First time away from home - Big Change


Marriage is one of the most difficult changes in life … especially for a girl.

I can go on and on about all the changes that it brings in terms of life-style, the home where you stay, the people whom you stay with, new relationships, the numerous restrictions and the host of other adjustments that one needs to make, but you already know about them. So let me skip that part

I got married to a consultant – his job could and would take him places. Some of these places would be his home for a year or two and I would get to go with him and stay with him in those foreign lands. Sounds interesting. Right?

NOT REALLY. NOT FOR ME.   

I have never lived away from my family. Never lived alone.

And now I was looking at the prospect of staying in another city, another country, with a new person in my life (hubby) who would be out of home most part of the day leaving me alone in a new apartment.

I was SHIT SCARED. Really really scared. Did not know what I will do and how will I manage the loneliness.

Thankfully, the very first project he got was in Dubai-Sharjah. Several things good about this place (as mu hubby explained).

Its close by – just a 3 hour flight from Mumbai.

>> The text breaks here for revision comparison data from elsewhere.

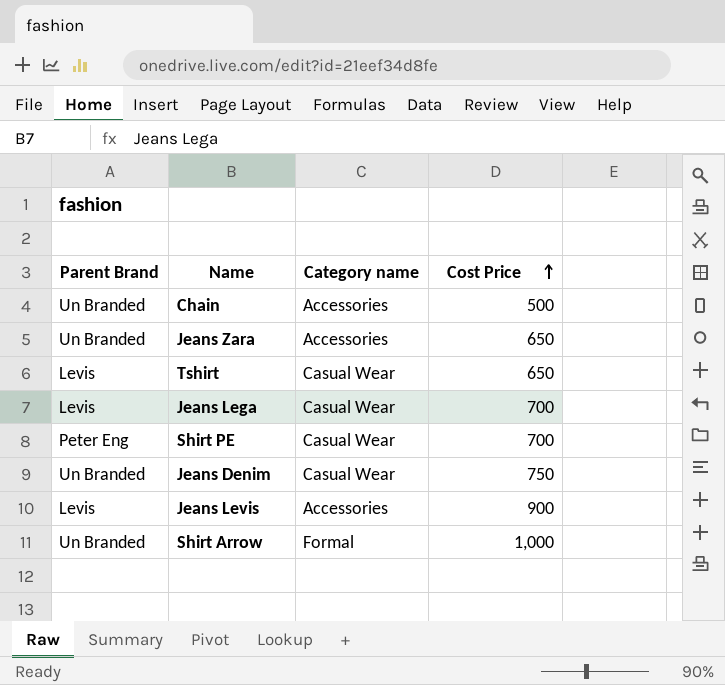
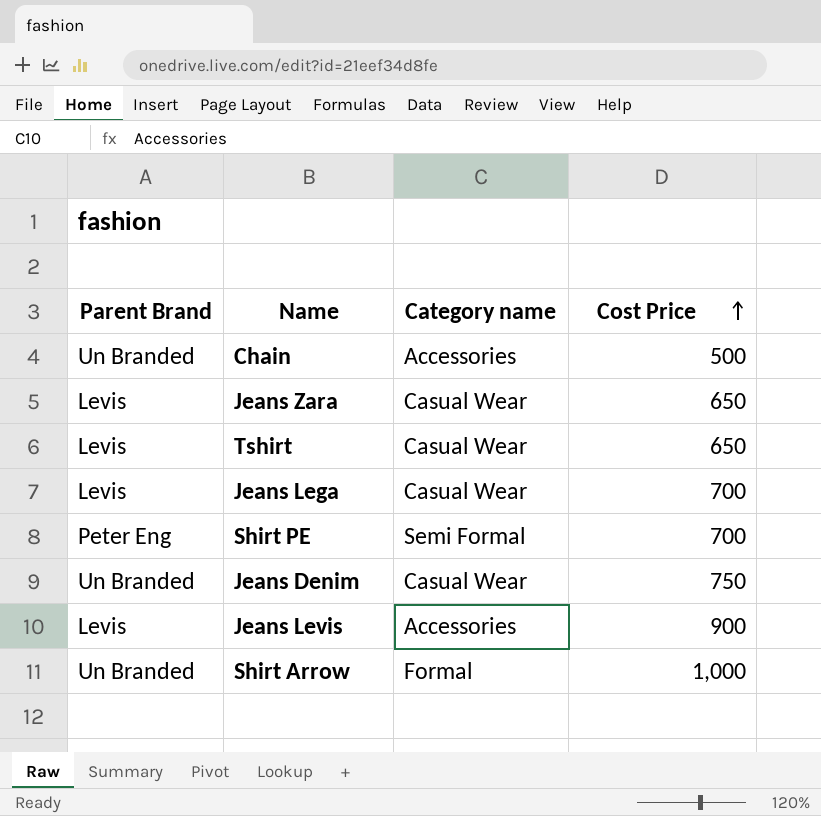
Jeans Zara | Parent Brand: Un Branded -> Levis
Jeans Zara | Category name: Accessories -> Casual Wear
Shirt PE | Category name: Casual Wear -> Semi Formal

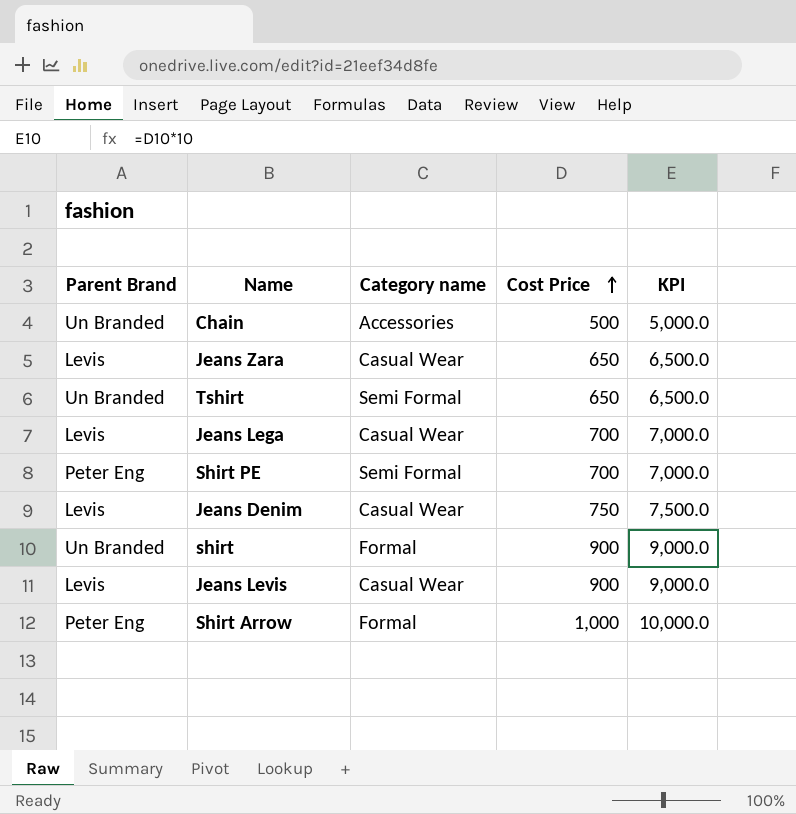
column KPI | formula: none -> [Cost Price] * 10
Tshirt | Parent Brand: Levis -> Un Branded
Tshirt | Category name: Casual Wear -> Semi Formal
Jeans Denim | Parent Brand: Un Branded -> Levis
row shirt: none -> Un Branded | Formal | 900 | 9,000.0
Jeans Levis | Category name: Accessories -> Casual Wear
Shirt Arrow | Parent Brand: Un Branded -> Peter Eng

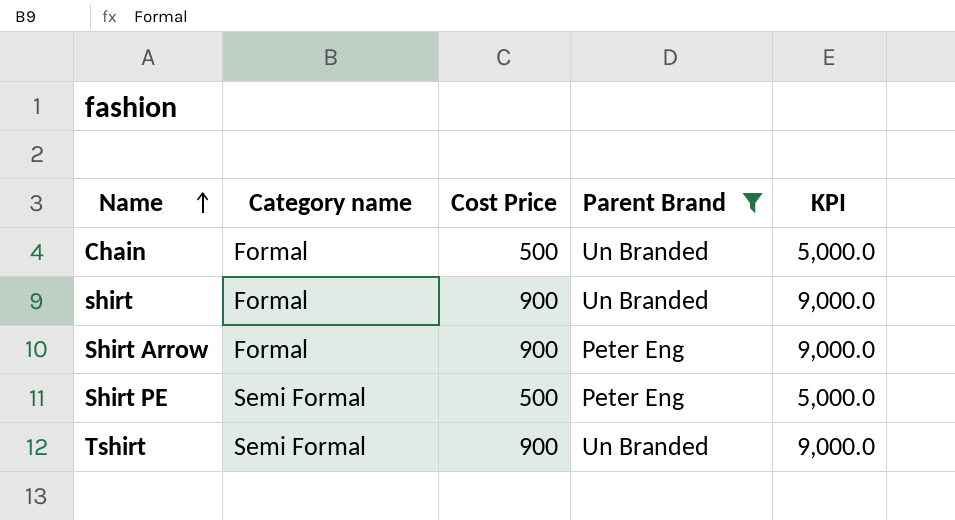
filter: none -> Parent Brand != Levis
row order: Cost Price ascending -> Name ascending
column Parent Brand | position: 1 -> 4
Chain | Category name: Accessories -> Formal
Shirt Arrow | Cost Price: 1,000 -> 900
Shirt Arrow | KPI: 10,000.0 -> 9,000.0
Shirt PE | Cost Price: 700 -> 500
Shirt PE | KPI: 7,000.0 -> 5,000.0
Tshirt | Cost Price: 650 -> 900
Tshirt | KPI: 6,500.0 -> 9,000.0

Its very Indian – 70% of the population out there is pretty much Indian  (what he did not say was that most of them will be South Indian)

There is a prominent gold market in Dubai – which means Gujarati and Marwari crowd

Plenty of Indian restaurants and some pure veg restaurants too – food is not a problem.

He tried to make it easy for me but the deep-seated uneasiness would not leave me. I knew all these things were out there to comfort me but the loneliness inside the house was going to be overwhelming.

This was going to be the scariest change in my life.  

The first few days were really really scary. Lonely. I wanted to just sleep off the days so that I don't spend time thinking endlessly.

Hubby would take me out in the evening, little strolls in the neighbourhood. We explored the nearby shops and stores, identifying where to find the basics and locating the nearby vegetarian restaurants.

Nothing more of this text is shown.